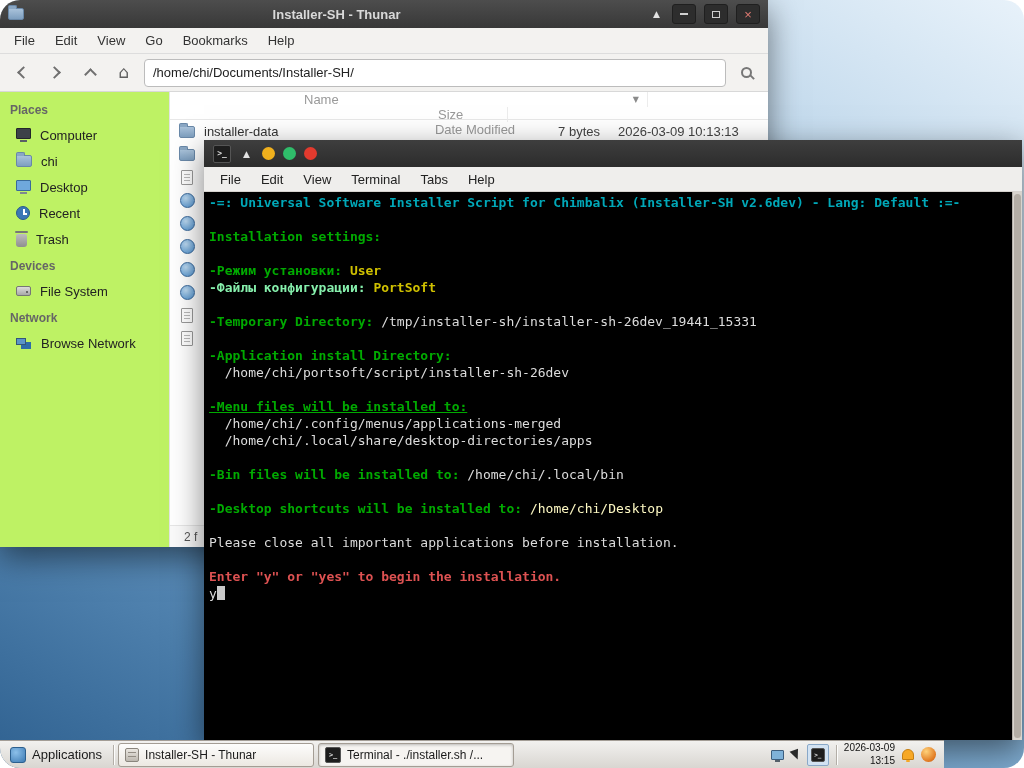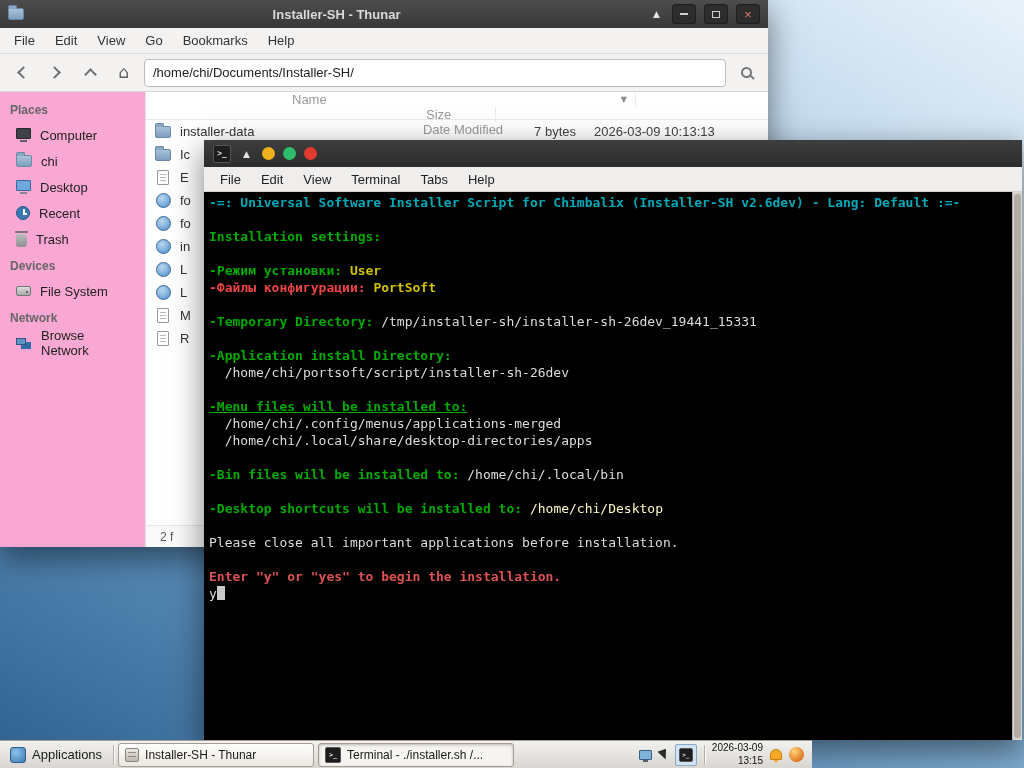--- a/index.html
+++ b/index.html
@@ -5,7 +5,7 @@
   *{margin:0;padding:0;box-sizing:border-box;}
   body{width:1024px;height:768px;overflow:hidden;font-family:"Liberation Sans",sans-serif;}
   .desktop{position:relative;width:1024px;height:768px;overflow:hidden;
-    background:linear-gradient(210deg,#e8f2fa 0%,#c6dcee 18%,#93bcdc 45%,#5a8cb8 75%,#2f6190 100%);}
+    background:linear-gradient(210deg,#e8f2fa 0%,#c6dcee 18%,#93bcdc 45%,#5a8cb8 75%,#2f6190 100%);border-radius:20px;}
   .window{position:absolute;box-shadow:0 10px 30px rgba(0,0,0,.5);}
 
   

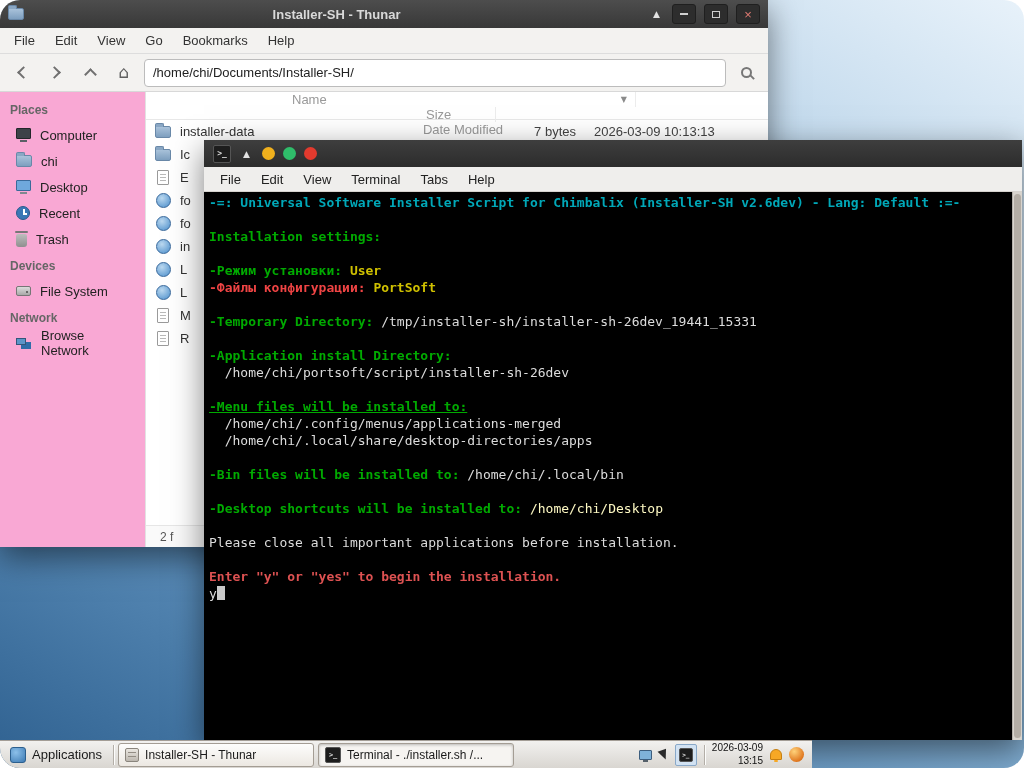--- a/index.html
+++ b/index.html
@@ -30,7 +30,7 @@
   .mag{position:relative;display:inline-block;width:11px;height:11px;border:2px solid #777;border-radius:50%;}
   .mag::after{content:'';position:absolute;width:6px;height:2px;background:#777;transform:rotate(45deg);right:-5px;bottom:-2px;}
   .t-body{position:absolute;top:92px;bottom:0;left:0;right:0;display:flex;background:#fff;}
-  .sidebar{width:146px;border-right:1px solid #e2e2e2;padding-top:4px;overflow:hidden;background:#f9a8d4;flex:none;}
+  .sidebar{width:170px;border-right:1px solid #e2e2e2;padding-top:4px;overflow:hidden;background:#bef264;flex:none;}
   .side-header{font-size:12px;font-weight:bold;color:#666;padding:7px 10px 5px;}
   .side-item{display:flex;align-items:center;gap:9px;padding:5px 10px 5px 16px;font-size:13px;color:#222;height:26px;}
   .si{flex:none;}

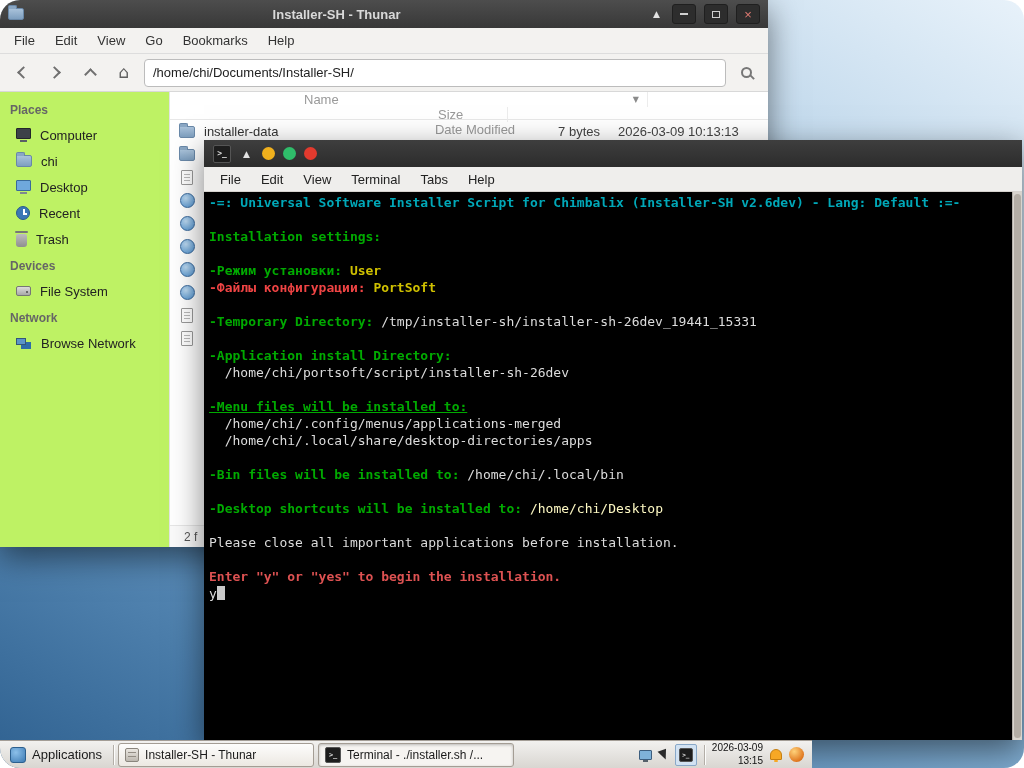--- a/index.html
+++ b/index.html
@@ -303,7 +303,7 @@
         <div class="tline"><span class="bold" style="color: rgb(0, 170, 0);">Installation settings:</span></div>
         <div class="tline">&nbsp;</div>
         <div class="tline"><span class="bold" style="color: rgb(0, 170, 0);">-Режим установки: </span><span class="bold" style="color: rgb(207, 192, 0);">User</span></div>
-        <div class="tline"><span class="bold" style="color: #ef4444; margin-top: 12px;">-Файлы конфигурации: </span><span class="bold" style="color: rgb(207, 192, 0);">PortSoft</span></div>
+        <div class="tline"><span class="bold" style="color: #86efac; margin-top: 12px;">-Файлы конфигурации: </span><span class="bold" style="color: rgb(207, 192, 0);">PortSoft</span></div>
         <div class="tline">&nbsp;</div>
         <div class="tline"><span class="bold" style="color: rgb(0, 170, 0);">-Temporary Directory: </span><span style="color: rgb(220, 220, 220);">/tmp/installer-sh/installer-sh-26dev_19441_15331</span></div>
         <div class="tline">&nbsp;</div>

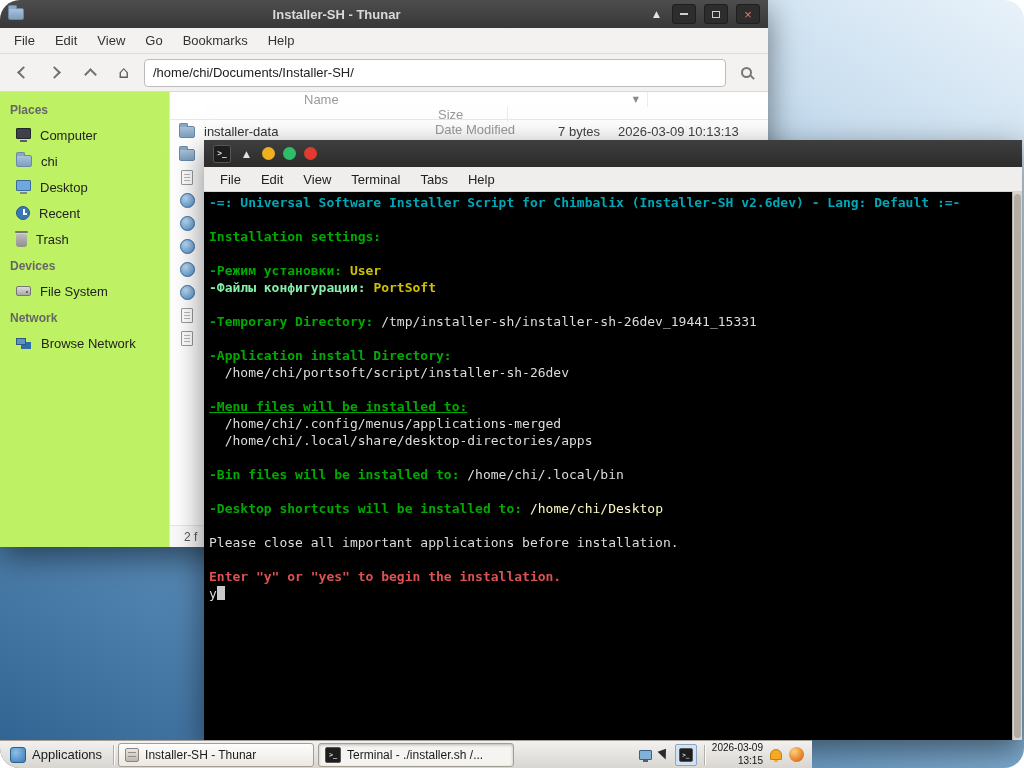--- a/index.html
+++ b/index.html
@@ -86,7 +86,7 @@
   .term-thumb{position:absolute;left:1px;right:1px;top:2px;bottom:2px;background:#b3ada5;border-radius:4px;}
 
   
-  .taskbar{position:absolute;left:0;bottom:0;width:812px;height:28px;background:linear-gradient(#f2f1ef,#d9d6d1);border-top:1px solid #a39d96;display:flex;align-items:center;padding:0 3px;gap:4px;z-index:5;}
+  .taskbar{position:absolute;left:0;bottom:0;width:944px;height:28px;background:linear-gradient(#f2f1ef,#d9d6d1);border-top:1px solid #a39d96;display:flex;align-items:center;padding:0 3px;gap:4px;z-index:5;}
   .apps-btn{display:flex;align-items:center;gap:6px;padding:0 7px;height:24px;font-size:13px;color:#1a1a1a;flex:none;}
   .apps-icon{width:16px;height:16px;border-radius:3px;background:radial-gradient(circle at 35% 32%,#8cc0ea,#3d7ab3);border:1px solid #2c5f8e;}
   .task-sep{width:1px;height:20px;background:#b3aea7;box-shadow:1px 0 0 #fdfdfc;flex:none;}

---

▸ **REQUIRED WORK**
Of all the lines in the data, count those that contain "shadow" and give that figure with nothing else.

▸ **SOLUTION FOR THIS EXERCISE**
2